### Listed entries
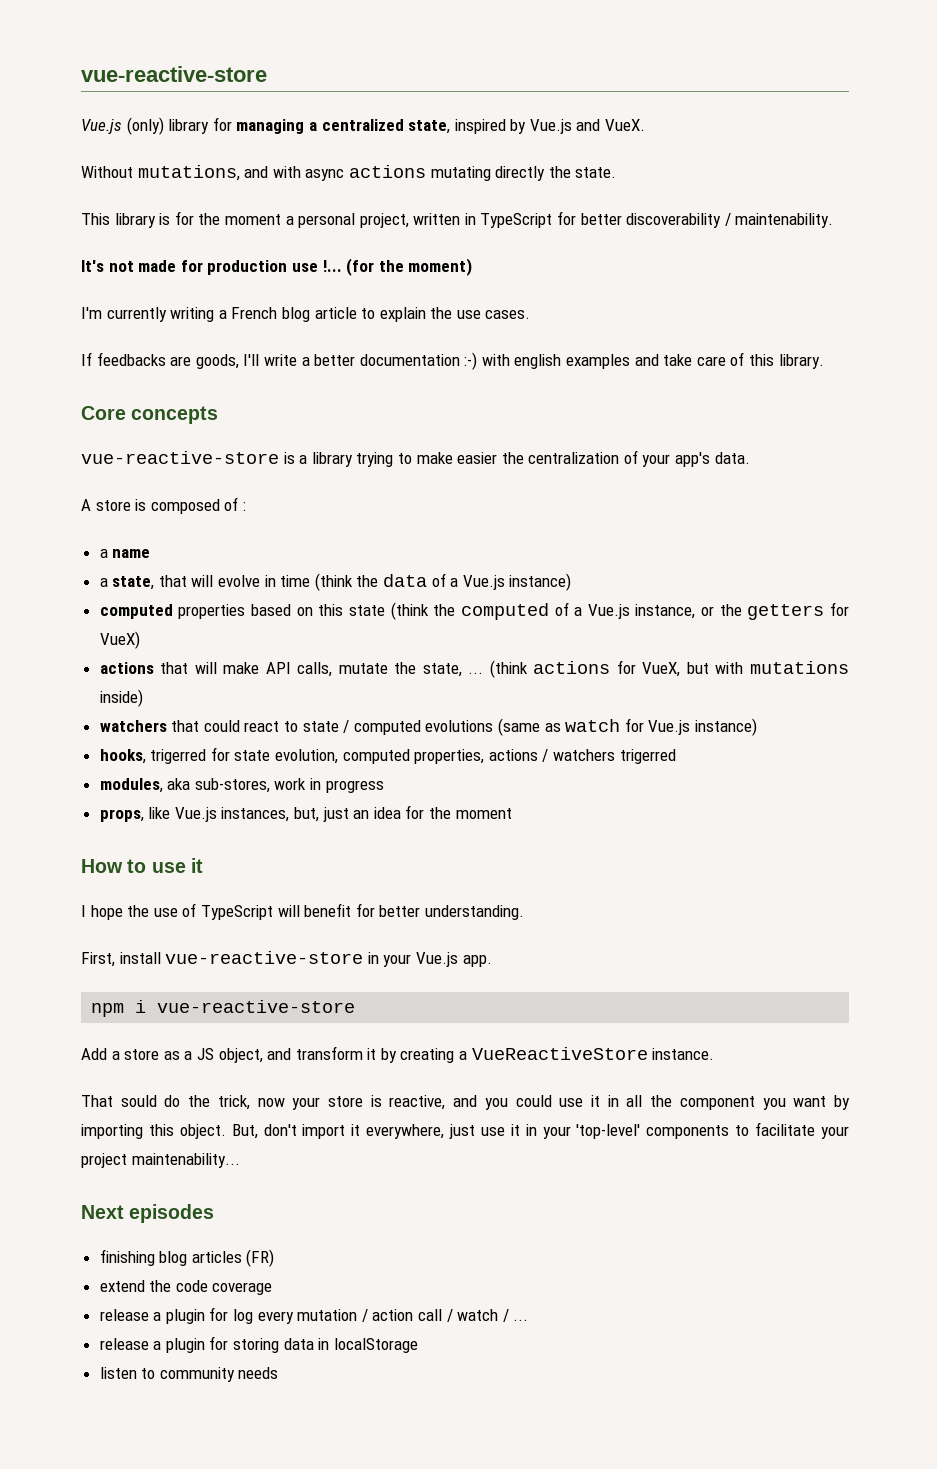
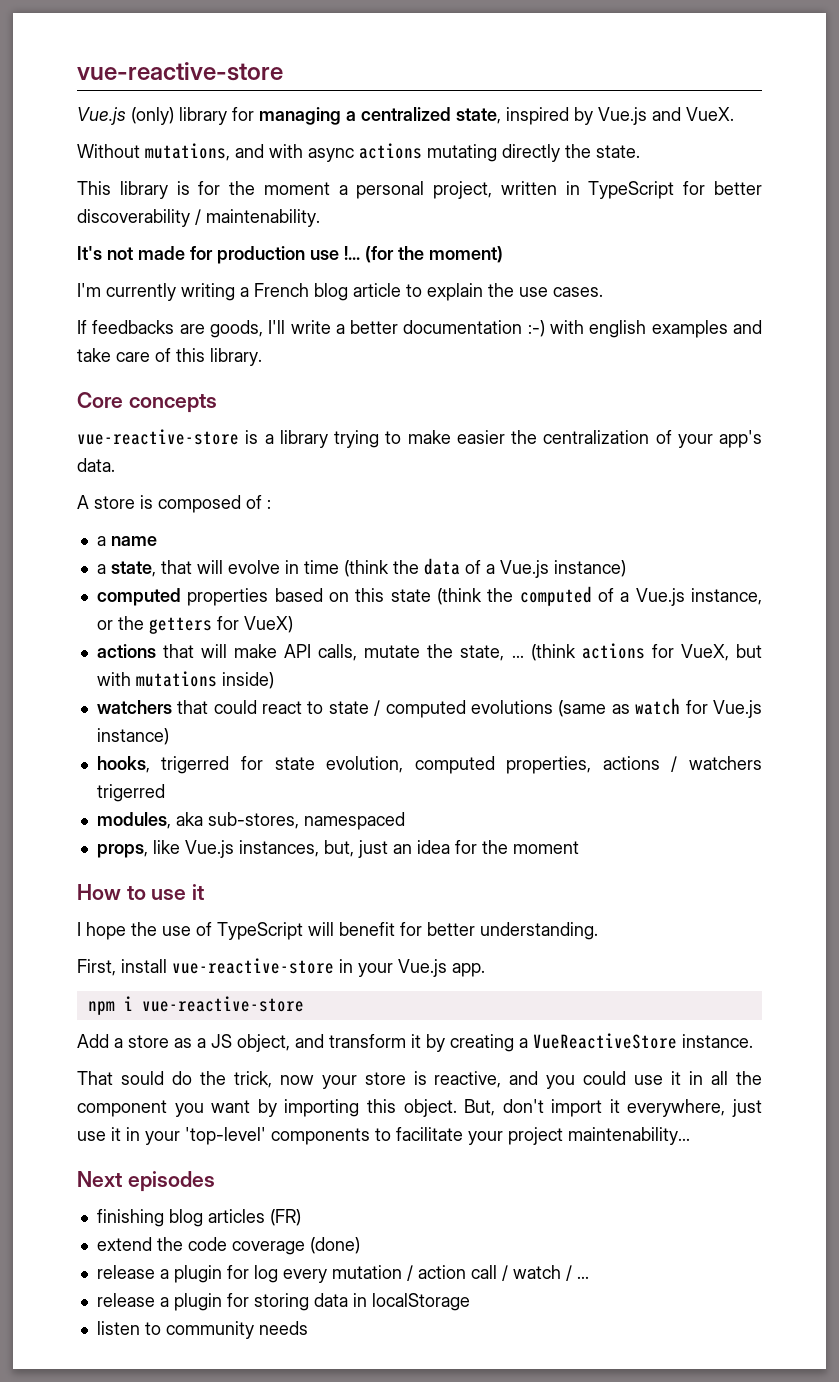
[274,778,384,793] work in progress -> [303,812,405,830] namespaced
(273, 1288) none -> [309,1237,360,1254] (done)

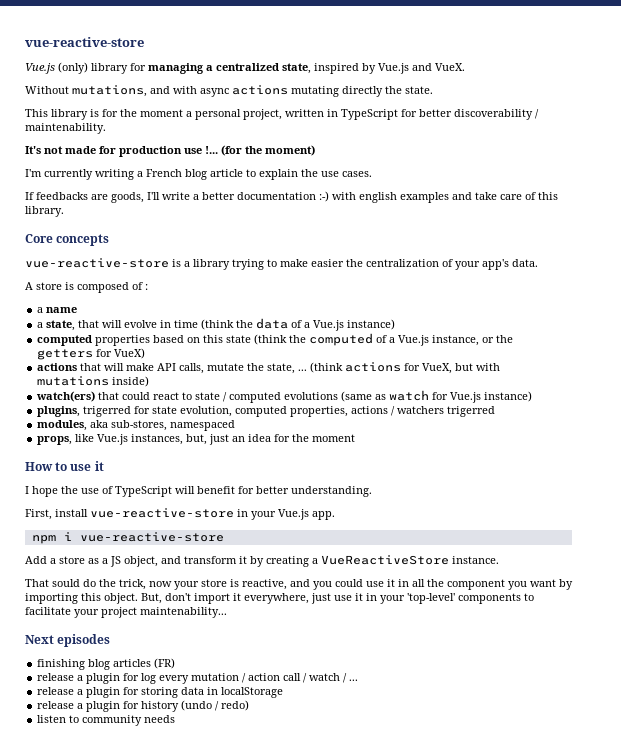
[96,700,172,714] watchers -> [36,391,96,402] watch(ers)
[96,756,150,773] hooks, -> [37,406,81,417] plugins,
[96,1237,360,1255] // extend the code coverage (done) -> (176, 663) none
(470, 1302) none -> [37,700,250,712] // release a plugin for history (undo / redo)

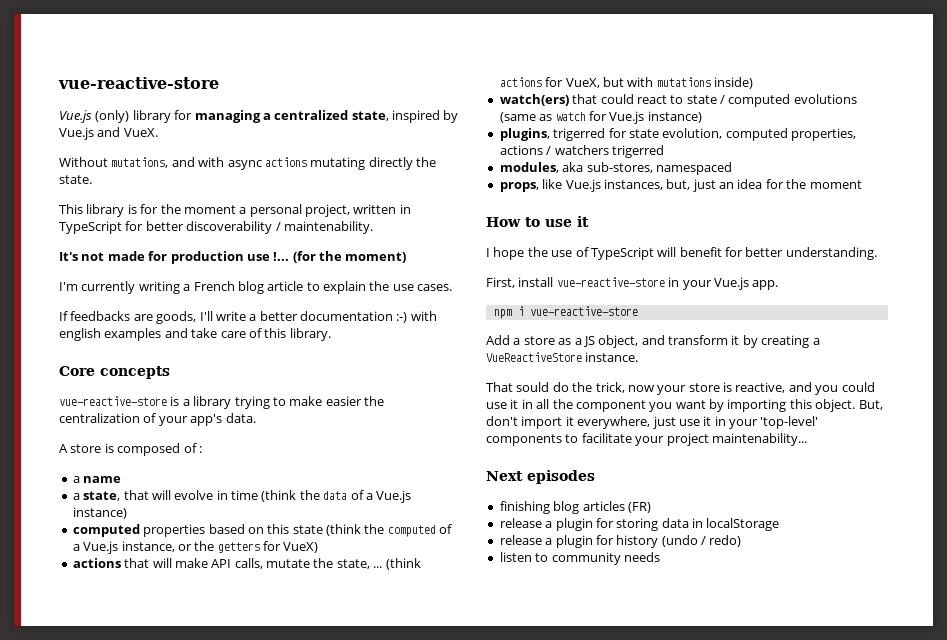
[37,673,359,684] // release a plugin for log every mutation / action call / watch / ... -> (651, 507) none

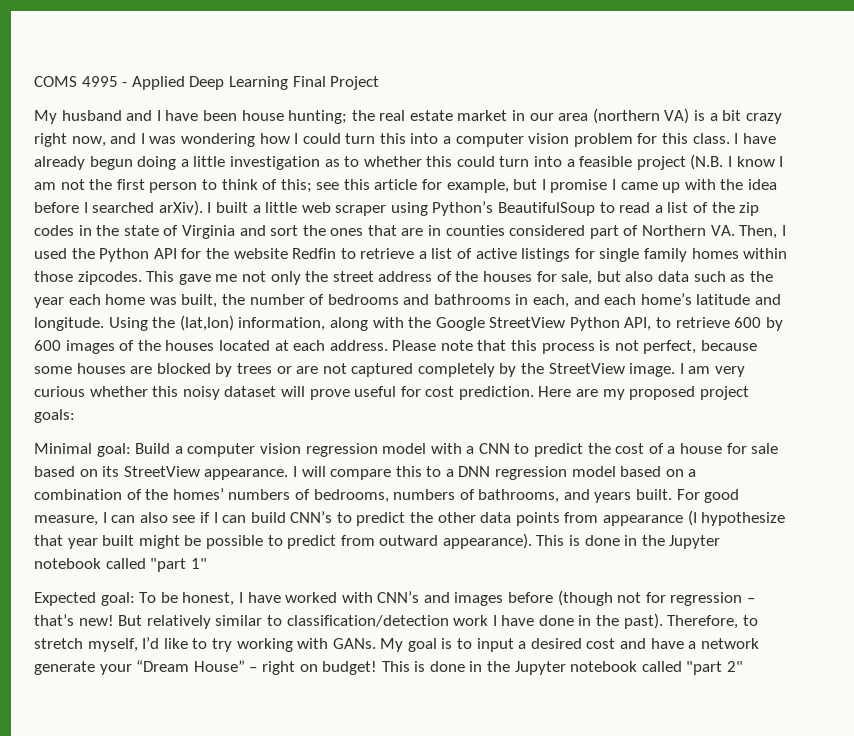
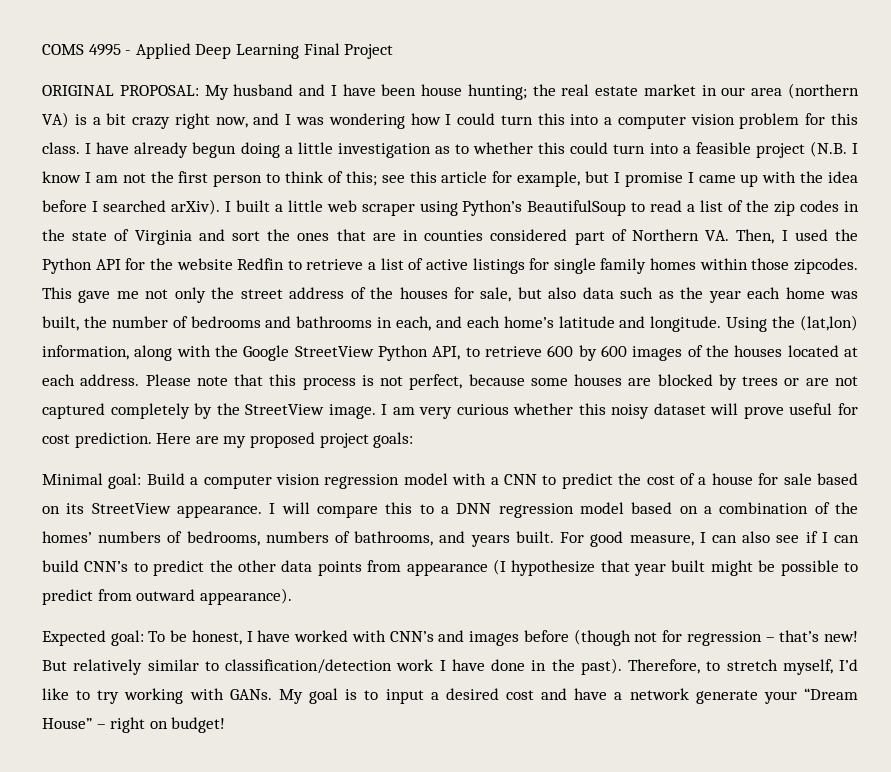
(380, 83) none -> [42,85,199,96] ORIGINAL PROPOSAL:
[536,535,721,549] [34,558,207,572] This is done in the Jupyter notebook called "part 1" -> (292, 596) none
[381,661,744,675] This is done in the Jupyter notebook called "part 2" -> (226, 725) none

### Requirement
Return every line from the entries that holds the string "none".

### Result for this exercise
(273, 1288) none -> [309,1237,360,1254] (done)
[96,1237,360,1255] // extend the code coverage (done) -> (176, 663) none
(470, 1302) none -> [37,700,250,712] // release a plugin for history (undo / redo)
[37,673,359,684] // release a plugin for log every mutation / action call / watch / ... -> (651, 507) none
(380, 83) none -> [42,85,199,96] ORIGINAL PROPOSAL:
[536,535,721,549] [34,558,207,572] This is done in the Jupyter notebook called "part 1" -> (292, 596) none
[381,661,744,675] This is done in the Jupyter notebook called "part 2" -> (226, 725) none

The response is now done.